June 17, 2015 / 8:48 AM / 2 years ago

China rebuffs Trump comments on stealing U.S. jobs

Republican presidential candidate, real estate mogul and TV personality Donald Trump holds up his financial statement showing his net worth as he formally announces his campaign for the 2016 Republican presidential nomination during an event at Trump Tower in New York, June 16, 2015.Brendan McDermid

BEIJING (Reuters) - China on Wednesday rebuffed comments by U.S. real estate mogul and presidential contender Donald Trump that China is stealing U.S. jobs through crafty business practices, saying trade between the two countries was win-win.

Trump wallowed in political incorrectness on Tuesday as he insulted everyone from Mexican immigrants to Jeb Bush and U.S. ally Saudi Arabia in announcing his bid for the Republican nomination.

He saved his wildest attacks for foreign policy, frequently accusing China of stealing jobs and portraying himself as a tough negotiator who would beat Beijing at its own game.

Chinese Foreign Ministry spokesman Lu Kang disagreed.

"Economic and trade cooperation between China and the United States has grown to such an extent today that it has become like 'You are among us and we are among you'," Lu said when asked about Trump's comments.

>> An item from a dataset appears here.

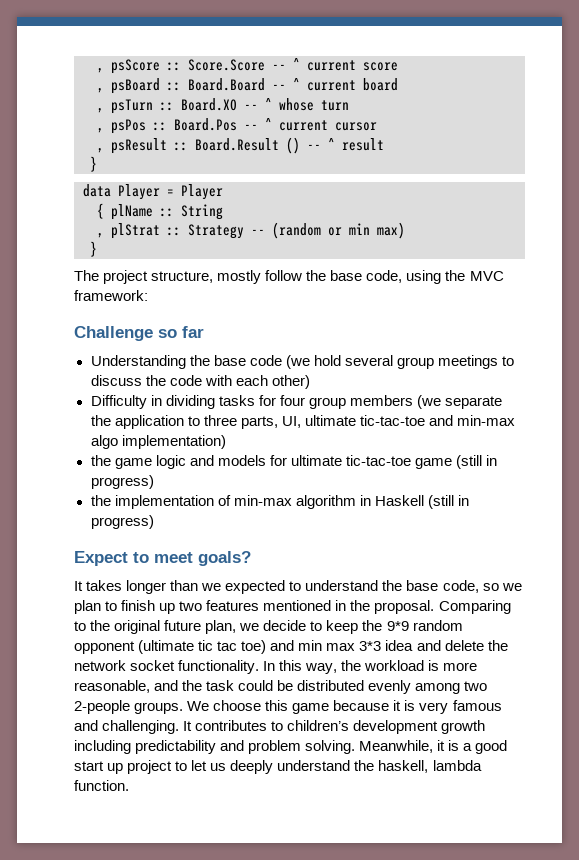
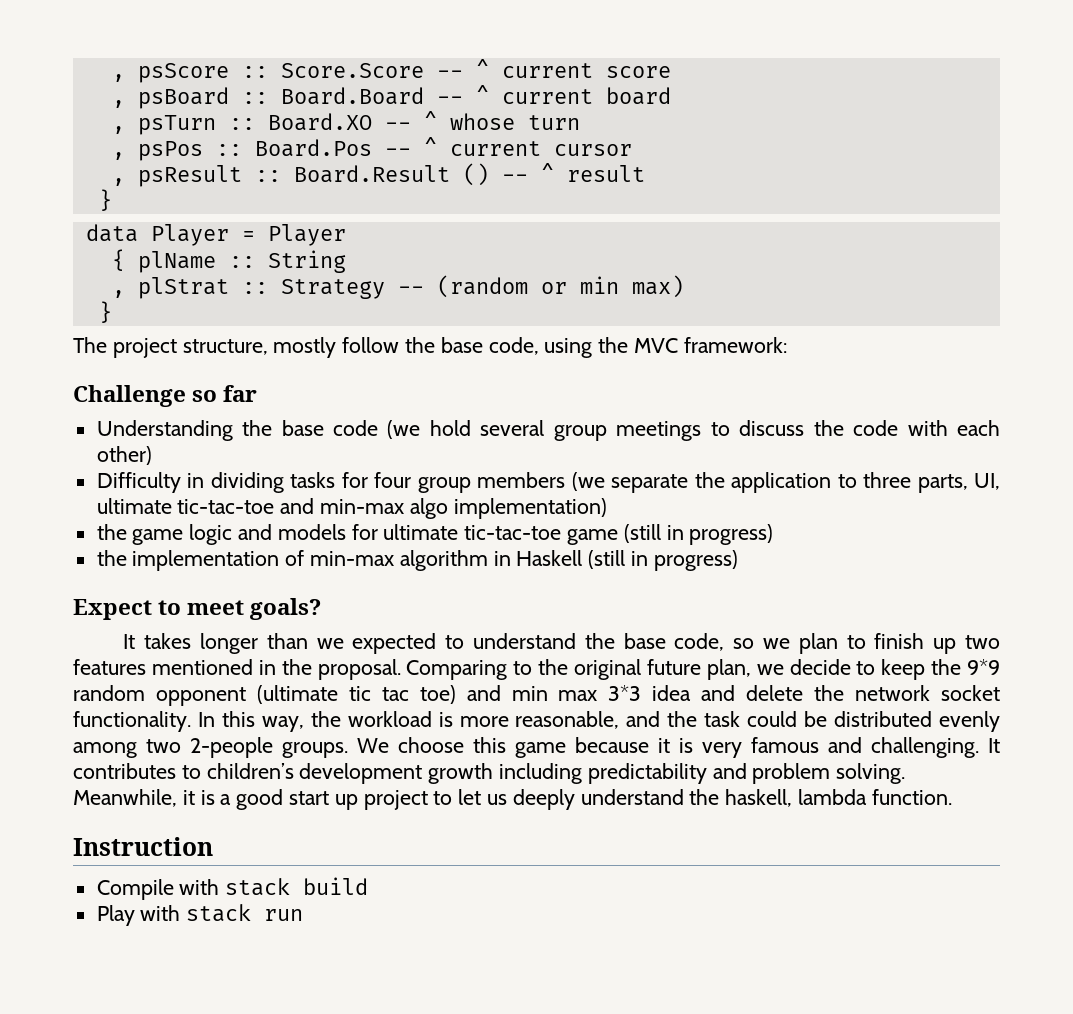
(129, 785) none -> [73,837,213,856] [96,877,369,900] [96,904,304,926] // Instruction // Compile with stack build // Play with stack run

"It's a two-way win-win situation. Such trade has actually given the two sides great benefits," Lu said, without directly using Trump's name.

"I believe that despite the frictions that still exist, both sides are able to handle it through existing channels. I believe that without a good foundation, this kind of trade relationship cannot be sustained."

While the world's two largest economies are frequently at odds over everything from human rights and currency policy to the South China Sea, they have deep business ties and are in talks on an investment treaty.

China has more restrictions on foreign investment than the United States, and U.S. investors hope that a treaty will give them increased access to China's many state-dominated industries, from financial services to telecommunications.